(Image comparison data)
━━━━━━
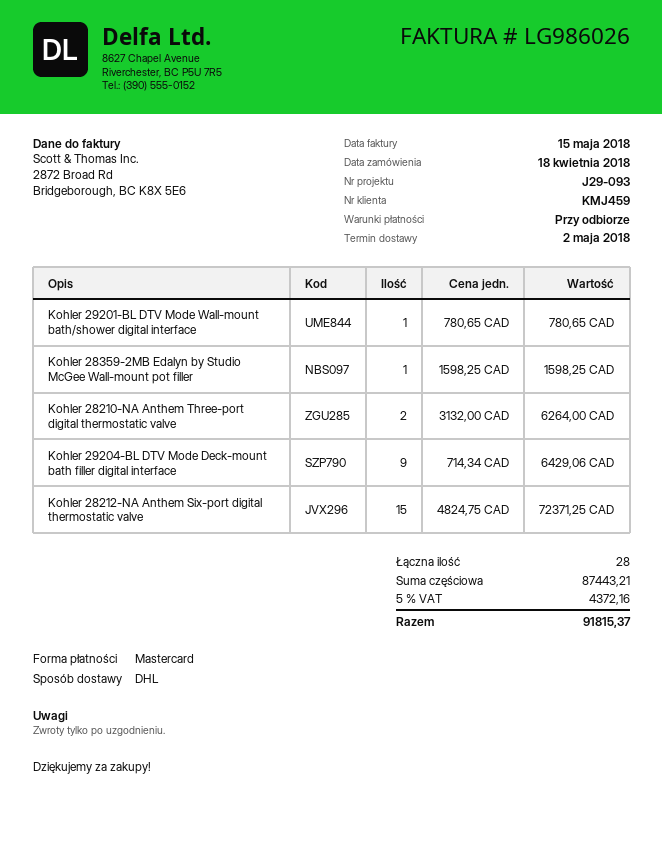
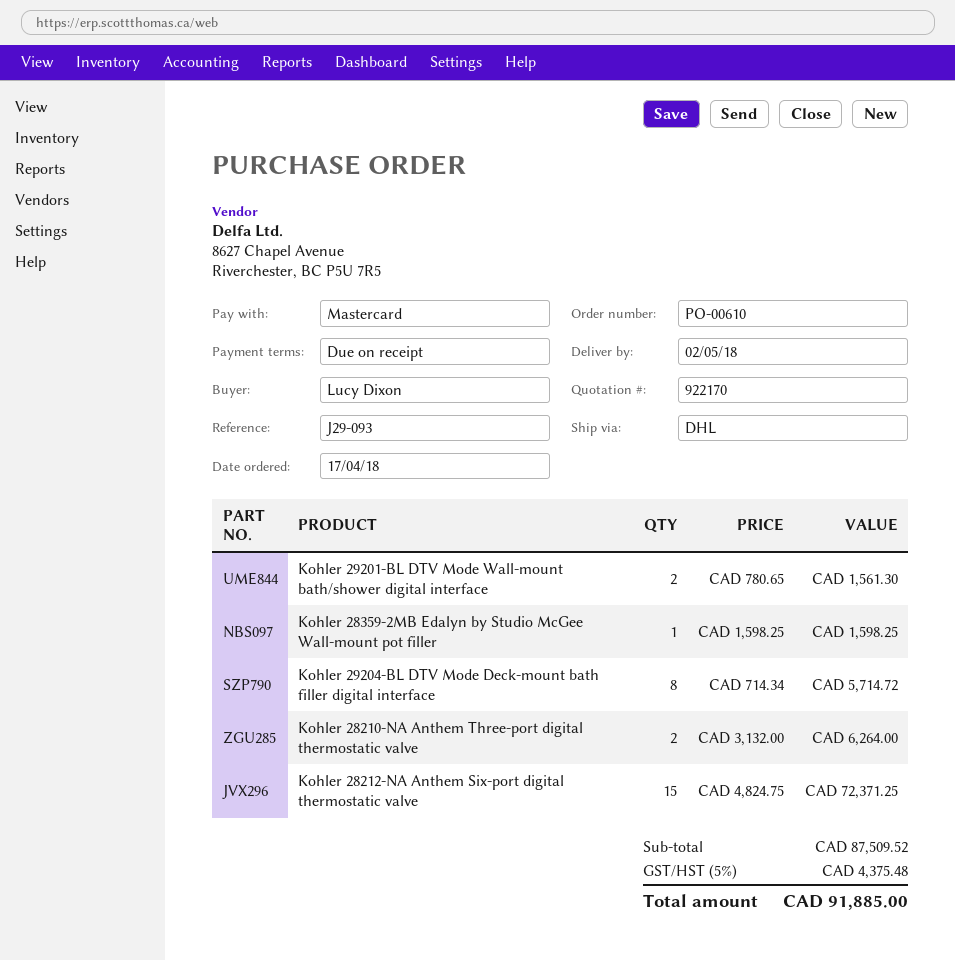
order date: 2018-04-18 -> 2018-04-17
Kohler 29201-BL DTV Mode Wall-mount bath/shower digital interface: 1 x 780.65 = 780.65 -> 2 x 780.65 = 1561.30
Kohler 29204-BL DTV Mode Deck-mount bath filler digital interface: 9 x 714.34 = 6429.06 -> 8 x 714.34 = 5714.72
subtotal: 87443.21 -> 87509.52
tax: 5% = 4372.16 -> 5% = 4375.48
total: 91815.37 -> 91885.00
━━━━━━
Every line above should be output exactly, except for the pictures.

THE COMPLETED TASK —
order date: 2018-04-18 -> 2018-04-17
Kohler 29201-BL DTV Mode Wall-mount bath/shower digital interface: 1 x 780.65 = 780.65 -> 2 x 780.65 = 1561.30
Kohler 29204-BL DTV Mode Deck-mount bath filler digital interface: 9 x 714.34 = 6429.06 -> 8 x 714.34 = 5714.72
subtotal: 87443.21 -> 87509.52
tax: 5% = 4372.16 -> 5% = 4375.48
total: 91815.37 -> 91885.00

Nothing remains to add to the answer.